### PROBLEM DESCRIPTION
Search the records below for the word "font", then return every line where it appears.

(Web page revision data)
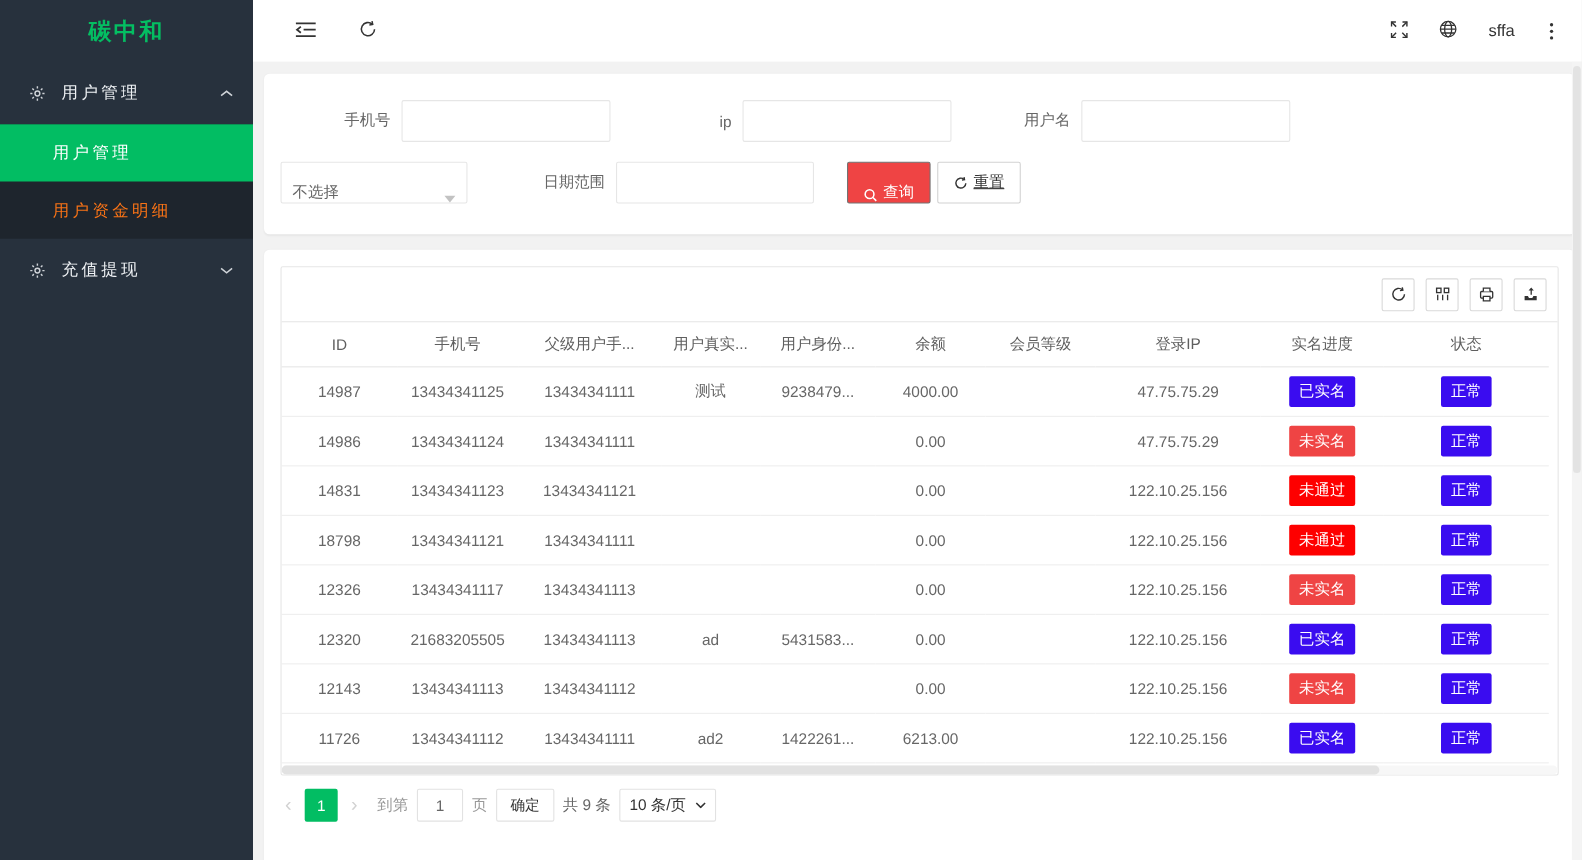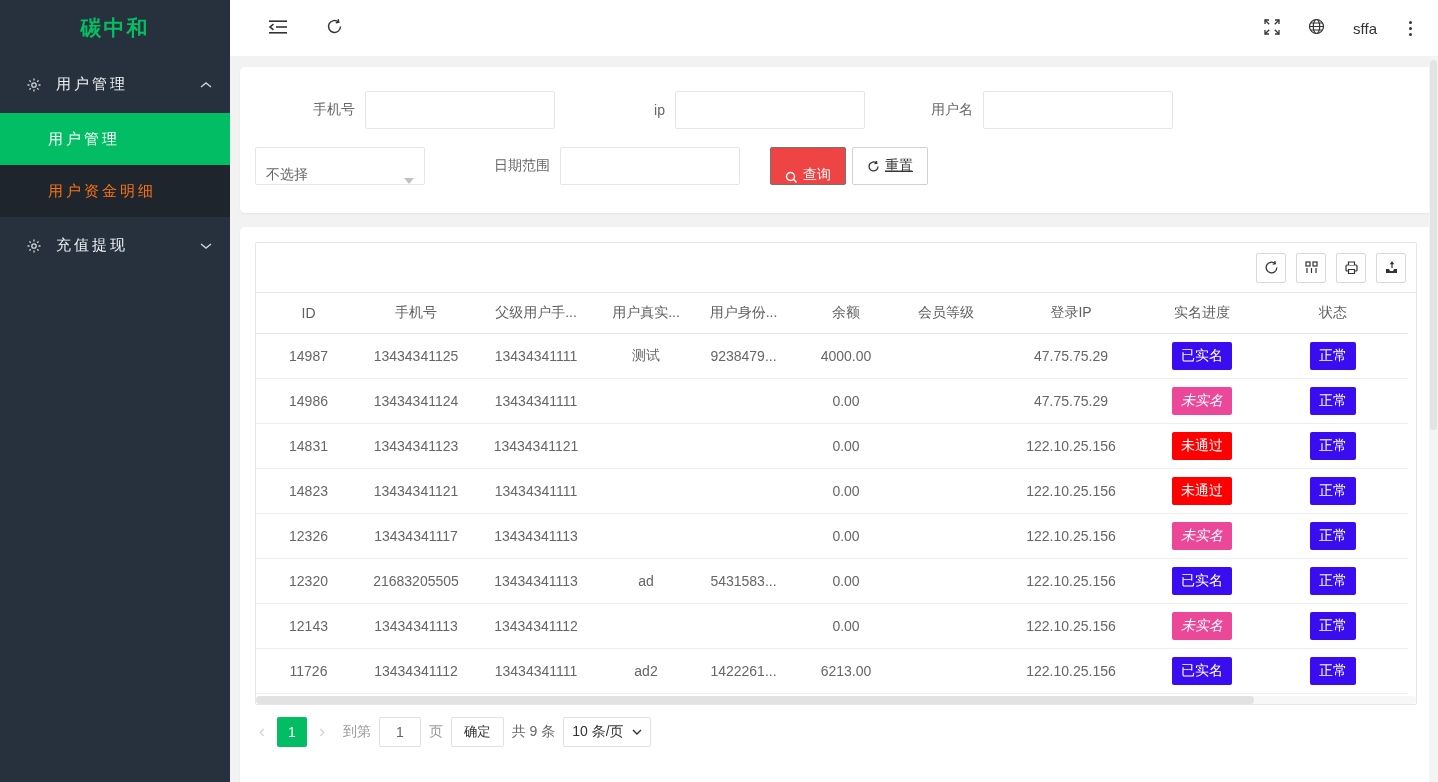--- a/index.html
+++ b/index.html
@@ -64,7 +64,7 @@
   tbody td { height:45px; border-bottom:1px solid #eee; }
   .badge { display:inline-block; padding:5px 9px; border-radius:2px; color:#fff; font-size:14px; }
   .badge-blue { background:#3a0cf0; }
-  .badge-green { background:#ec4899;font-style:italic; }
+  .badge-green { background:#ef4444; }
   .badge-red { background:#fe0000; }
 
   .h-scroll { height:8px; background:#f7f7f7; margin-top:2px; border-radius:4px; position:relative; }

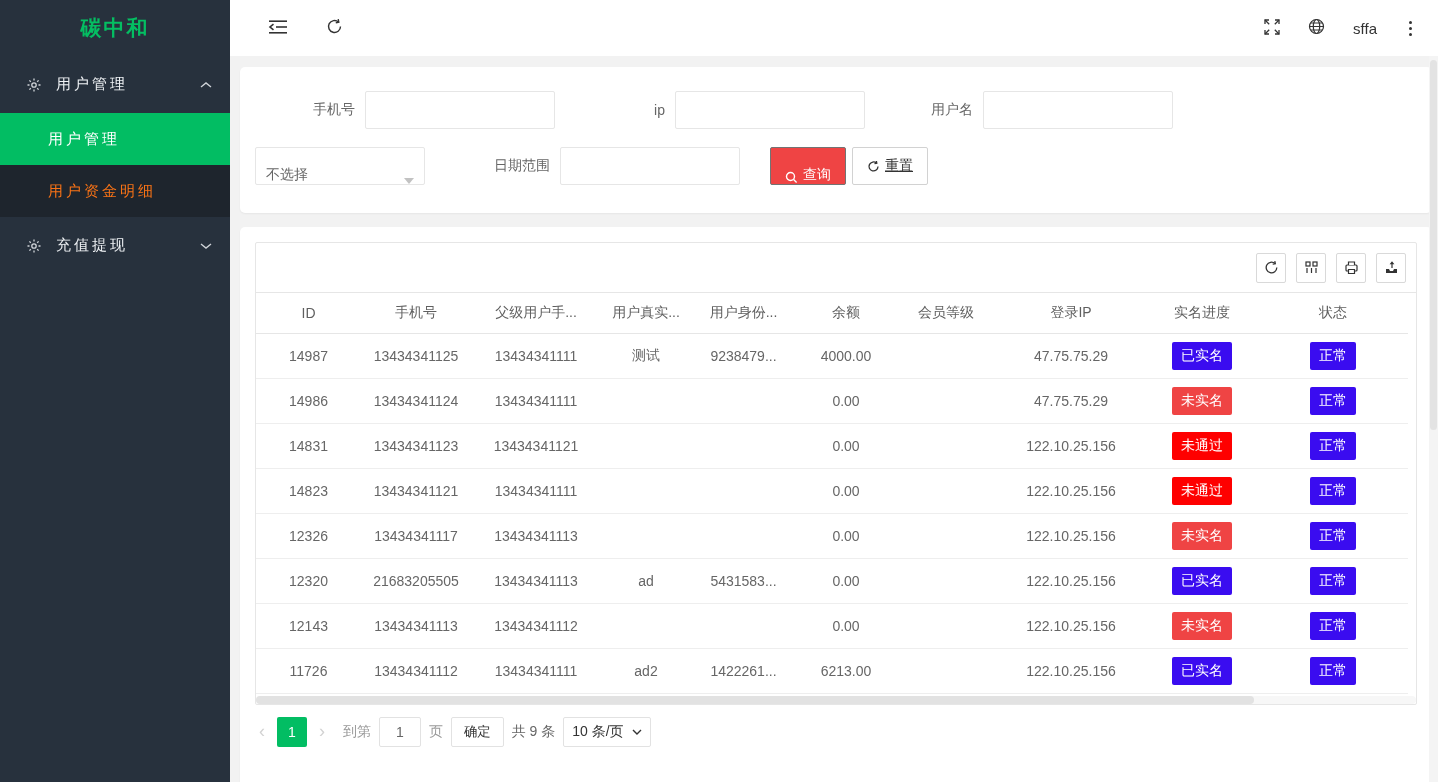--- a/index.html
+++ b/index.html
@@ -315,7 +315,7 @@
 
 
   <tr>
-    <td>14823</td>
+    <td>18798</td>
     <td>13434341121</td>
     <td>13434341111</td>
     <td></td>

### WRITTEN ANSWER
   .badge { display:inline-block; padding:5px 9px; border-radius:2px; color:#fff; font-size:14px; }
-  .badge-green { background:#ec4899;font-style:italic; }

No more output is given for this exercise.